Read the records below and report each line in which "none" occurs.

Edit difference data

Start of Block

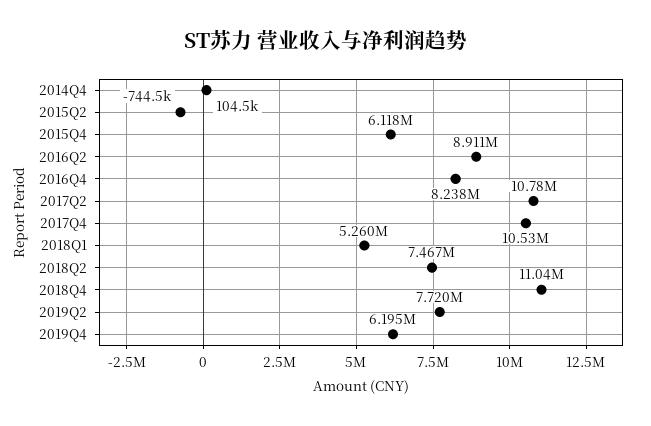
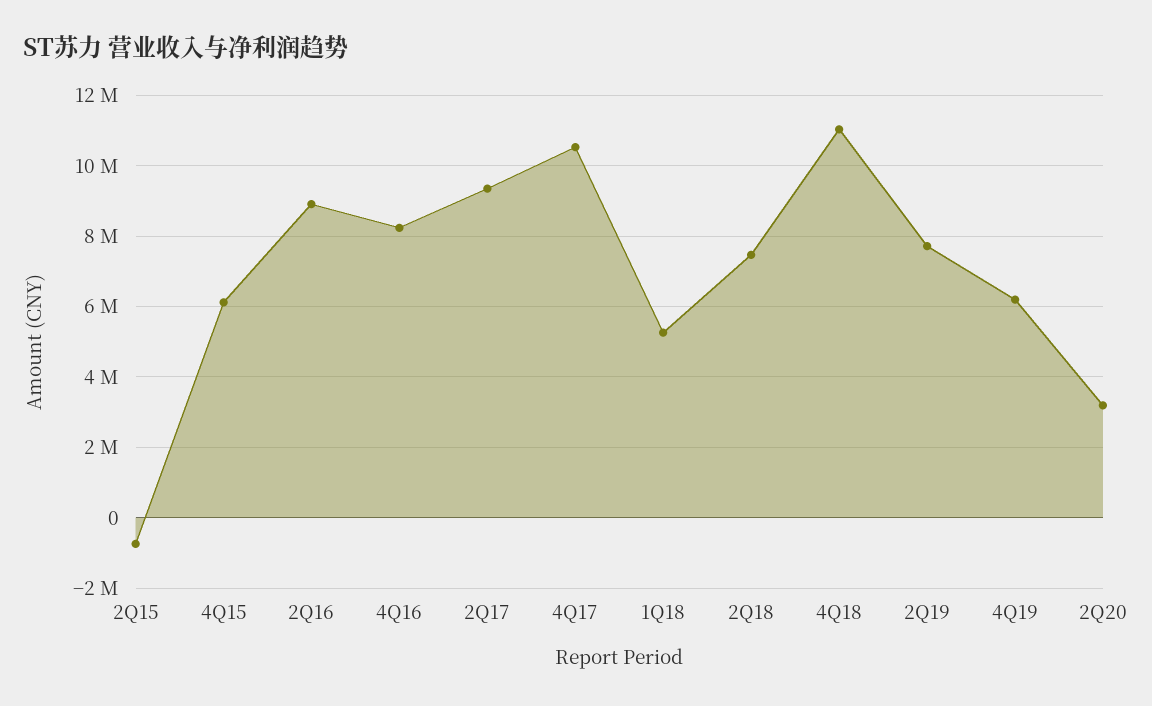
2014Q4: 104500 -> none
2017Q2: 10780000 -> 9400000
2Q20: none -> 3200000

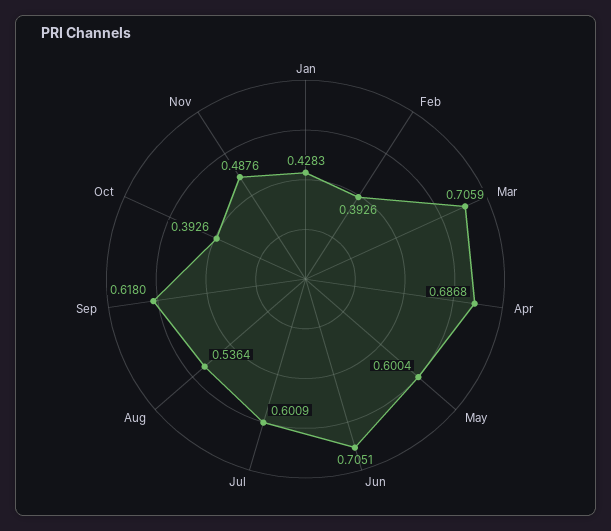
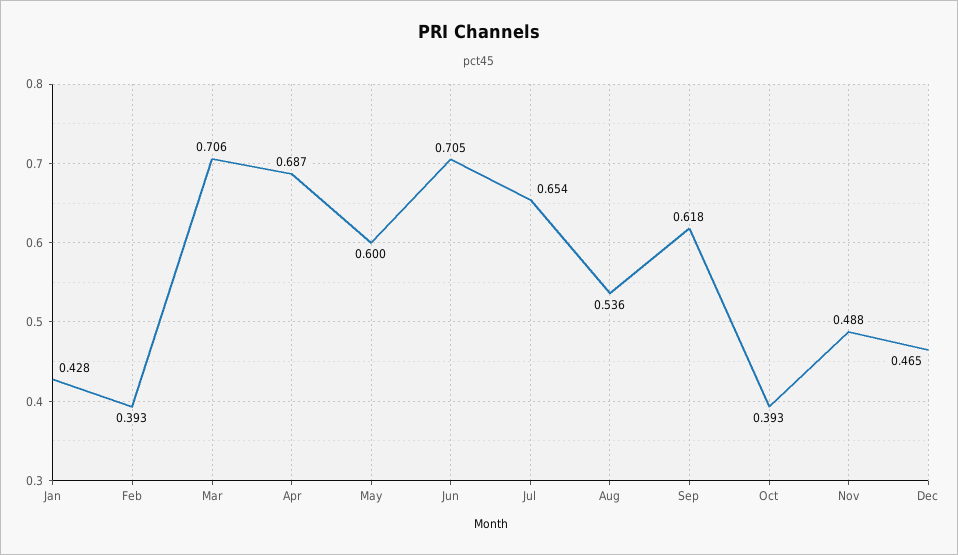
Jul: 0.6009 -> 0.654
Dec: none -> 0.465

End of Block

= SOLUTION TO THIS TASK =
2014Q4: 104500 -> none
2Q20: none -> 3200000
Dec: none -> 0.465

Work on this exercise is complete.